2.1 Pharmacovigilance study procedure

We performed a pharmacovigilance study within VigiBase^®, the largest pharmacovigilance database with more than 30 million reports received from more than 160 member countries. Vigibase^® has been developed to detect potential associations between drugs (including cancer treatments) and AEs (Guerrero et al., 2019; Briggs et al., 2022). AEs can be reported by healthcare or non-healthcare professionals, such as patients or manufacturers. Drugs are coded with the anatomical therapeutic chemical and AEs with the Medical Dictionary for Regulatory Activities (MedDRA). Cases were included when the imputability of NCI symptoms to ET and iCDK4/6s was defined as suspect/interacting/concomitant, using the WHODrug Global dictionary. Serious AE is defined as results in death, life threatening, require inpatient hospitalization or prolongation of existing hospitalization, results in persistent or significant disability, or at the judgment of the reporter.

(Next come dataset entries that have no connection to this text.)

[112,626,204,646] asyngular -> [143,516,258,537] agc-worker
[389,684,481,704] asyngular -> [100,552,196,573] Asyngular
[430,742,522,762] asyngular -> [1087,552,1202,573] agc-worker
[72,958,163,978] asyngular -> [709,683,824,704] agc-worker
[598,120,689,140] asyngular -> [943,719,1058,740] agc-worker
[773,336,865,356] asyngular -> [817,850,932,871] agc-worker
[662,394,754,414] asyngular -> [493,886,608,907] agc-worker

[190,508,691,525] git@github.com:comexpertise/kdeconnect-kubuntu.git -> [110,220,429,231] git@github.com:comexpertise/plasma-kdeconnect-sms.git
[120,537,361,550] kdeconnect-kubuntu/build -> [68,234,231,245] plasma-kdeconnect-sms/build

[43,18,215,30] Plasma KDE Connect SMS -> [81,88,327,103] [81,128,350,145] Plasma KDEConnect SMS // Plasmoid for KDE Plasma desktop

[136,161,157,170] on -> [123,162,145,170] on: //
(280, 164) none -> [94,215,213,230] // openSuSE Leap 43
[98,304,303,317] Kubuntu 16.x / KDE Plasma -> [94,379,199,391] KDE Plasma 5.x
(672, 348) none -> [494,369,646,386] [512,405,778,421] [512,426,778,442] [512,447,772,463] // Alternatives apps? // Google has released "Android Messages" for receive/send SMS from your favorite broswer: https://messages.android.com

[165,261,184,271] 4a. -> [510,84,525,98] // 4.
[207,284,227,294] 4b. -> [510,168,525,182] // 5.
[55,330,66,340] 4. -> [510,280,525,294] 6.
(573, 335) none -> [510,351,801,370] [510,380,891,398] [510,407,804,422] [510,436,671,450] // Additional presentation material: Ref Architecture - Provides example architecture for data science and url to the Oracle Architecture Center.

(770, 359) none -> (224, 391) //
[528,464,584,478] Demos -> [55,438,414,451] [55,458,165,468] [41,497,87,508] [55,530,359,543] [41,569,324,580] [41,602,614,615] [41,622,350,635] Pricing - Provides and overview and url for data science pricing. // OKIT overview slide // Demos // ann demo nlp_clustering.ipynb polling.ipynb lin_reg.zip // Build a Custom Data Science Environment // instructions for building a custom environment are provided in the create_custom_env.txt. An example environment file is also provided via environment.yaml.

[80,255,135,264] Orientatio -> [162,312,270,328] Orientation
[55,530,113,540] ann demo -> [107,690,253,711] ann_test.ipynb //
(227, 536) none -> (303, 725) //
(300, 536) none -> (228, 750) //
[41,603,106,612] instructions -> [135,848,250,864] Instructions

As previously published, our query used the standardized MedDRA query and high-level group terms related to NCI: “dementia,” “mental impairment disorders,” “cognitive and attention disorders and disturbances,” “deliria,” “dementia and amnestic condition,” and “disturbances in thinking and perception” (Briggs et al., 2022; Gouverneur et al., 2023). In the absence of specific terms that describe drug-induced NCI and in order to avoid inclusion of neurological or psychiatric diseases, we focused our query on symptoms (Supplementary Tables S1A) and excluded all preferred terms (PTs) related to neurological or psychiatric diseases (Supplementary Tables S1B). We also classified (EMM and VLB) each of the PTs included in our study into one of the six NCI patterns defined by the Diagnostic and Statistical Manual of Mental Disorders, Fifth Edition (DSM-5): social cognition, language, executive function, complex attention, learning and memory, and perceptual motor function (Sachdev et al., 2014).

The analysis included ETs (“letrozole,” “anastrozole,” “exemestane,” “tamoxifen,” “toremifene,” and “fulvestrant”) and iCDK4/6s (“palbociclib,” “abemaciclib,” and “ribociclib”). One drug may be associated with several PTs. We excluded GnRH analogs due to their multiple non-oncological indications. To minimize the risk of non-breast cancer indications of ETs and iCDK4/6s, the study population was restricted to females.

The protocol was approved by a hospital committee with competency for research not requiring authorization by an institutional review board (University of Caen Normandy, France; reference: 2646, dated 15 July 2021).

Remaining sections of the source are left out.